ATRIBUIÇÕES DE CONDUTORES

Sobre as atribuições dos Condutores, destacamos as partes transcritas abaixo do Decreto nº47.298 de 01 de outubro de 2020: 

Art. 23 – Somente poderão conduzir veículos pertencentes à frota estadual os condutores devidamente credenciados pela autoridade máxima do órgão ou entidade de cada órgão ou entidade. 

 Art. 24 – Os condutores são os responsáveis pelos seus respectivos veículos desde o recebimento da chave até a devolução dos mesmos à garagem ou local designado pelo Gestor de Transportes. 

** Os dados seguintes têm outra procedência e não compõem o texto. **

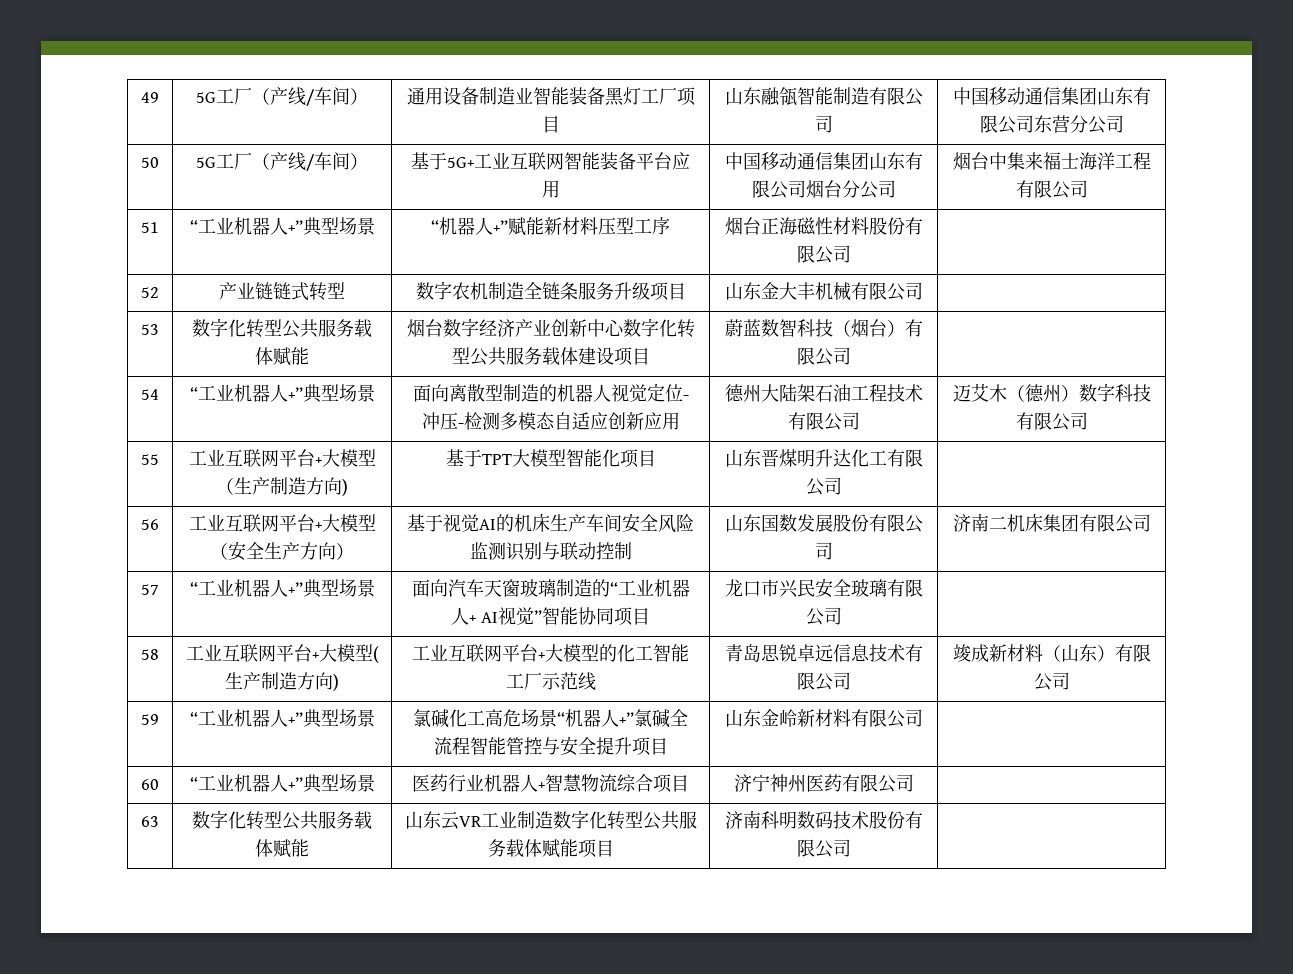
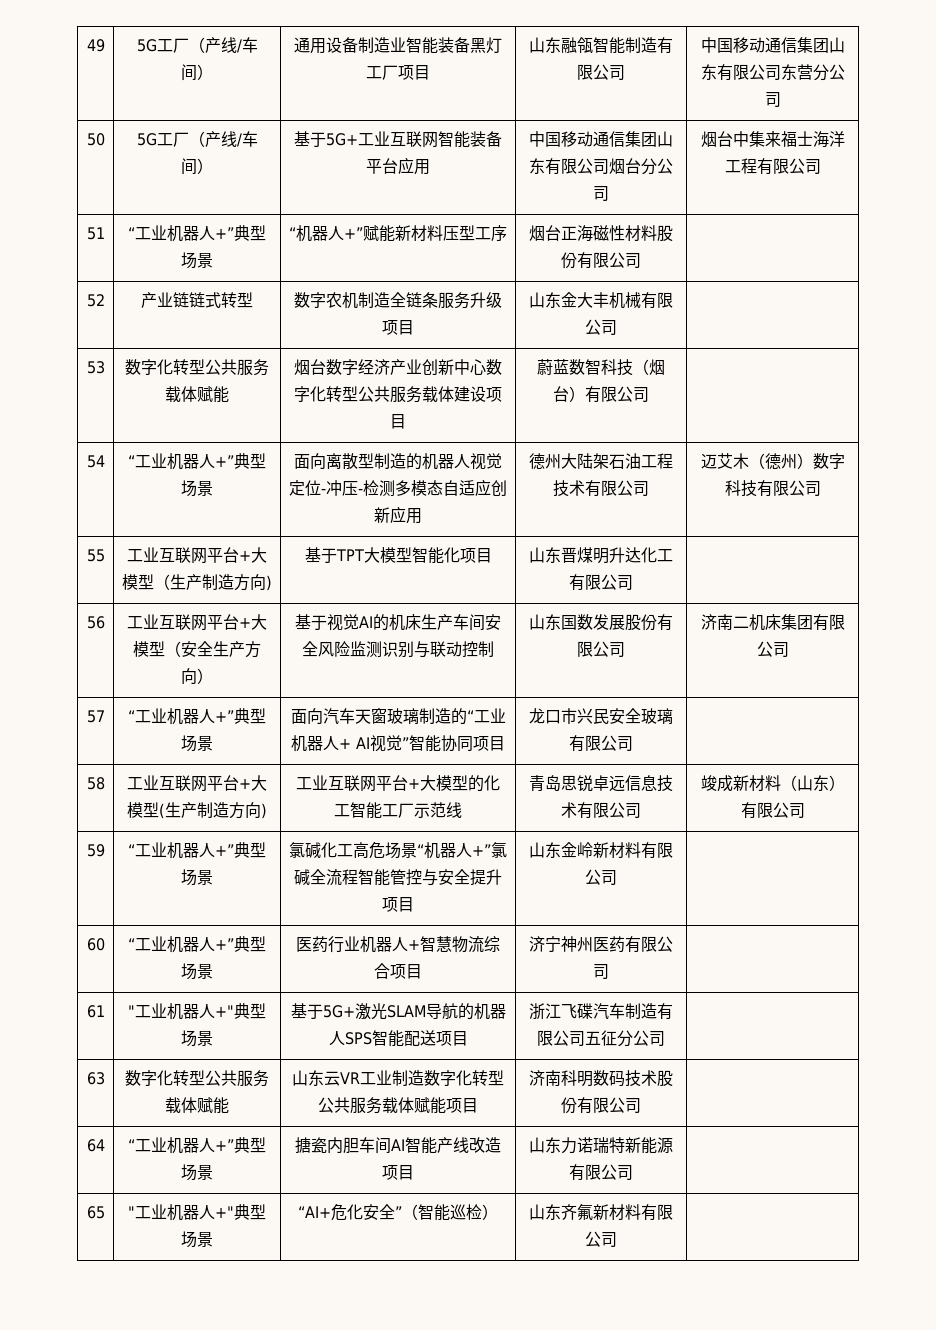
+ 61 | "工业机器人+"典型场景 | 基于5G+激光SLAM导航的机器人SPS智能配送项目 | 浙江飞碟汽车制造有限公司五征分公司 |
+ 64 | “工业机器人+”典型场景 | 搪瓷内胆车间AI智能产线改造项目 | 山东力诺瑞特新能源有限公司 |
+ 65 | "工业机器人+"典型场景 | “AI+危化安全”（智能巡检） | 山东齐氟新材料有限公司 |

 Art. 25 – Os condutores deverão portar obrigatoriamente os seguintes documentos: 

 I – Carteira Nacional de Habilitação – CNH ou Permissão para Dirigir, compatíveis com as categorias definidas no art. 143 do CTB; 

 II – Certificado de Registro e Licenciamento de Veículo — CRLV atualizado;

III – Boletim de Transporte – BDT (ou aplicativo específico) devidamente preenchido e atualizado; e 

 IV – No caso de o veículo não ser próprio, cópia do documento que ateste a locação, comodato ou cessão conforme o caso. 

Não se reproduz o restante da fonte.